- Opening Delimiter -

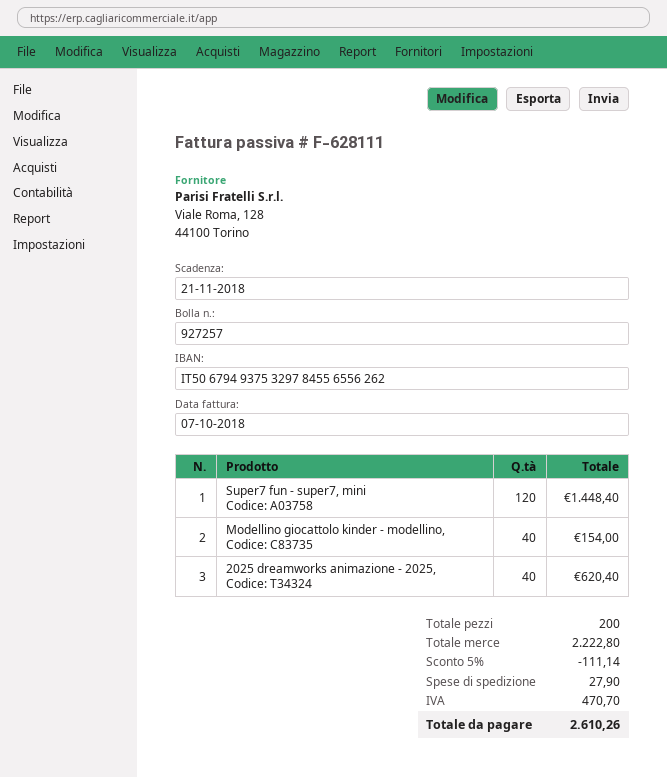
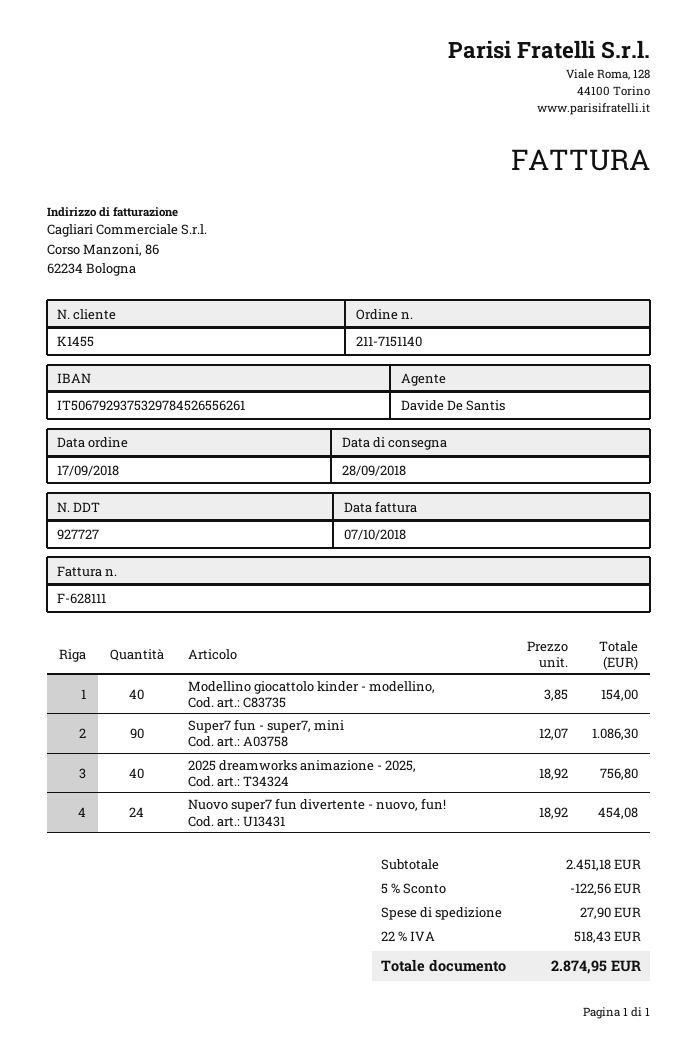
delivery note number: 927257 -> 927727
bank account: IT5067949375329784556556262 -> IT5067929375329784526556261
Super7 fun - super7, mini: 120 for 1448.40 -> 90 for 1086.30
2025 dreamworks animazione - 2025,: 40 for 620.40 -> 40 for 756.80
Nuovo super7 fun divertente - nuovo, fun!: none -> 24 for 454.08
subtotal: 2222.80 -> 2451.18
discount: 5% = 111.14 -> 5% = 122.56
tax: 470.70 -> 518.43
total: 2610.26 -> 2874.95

- Closing Delimiter -

__Task requirements__. Exactly as they appear above, print all the lines, but not the pictures.

__Exercise response__.
delivery note number: 927257 -> 927727
bank account: IT5067949375329784556556262 -> IT5067929375329784526556261
Super7 fun - super7, mini: 120 for 1448.40 -> 90 for 1086.30
2025 dreamworks animazione - 2025,: 40 for 620.40 -> 40 for 756.80
Nuovo super7 fun divertente - nuovo, fun!: none -> 24 for 454.08
subtotal: 2222.80 -> 2451.18
discount: 5% = 111.14 -> 5% = 122.56
tax: 470.70 -> 518.43
total: 2610.26 -> 2874.95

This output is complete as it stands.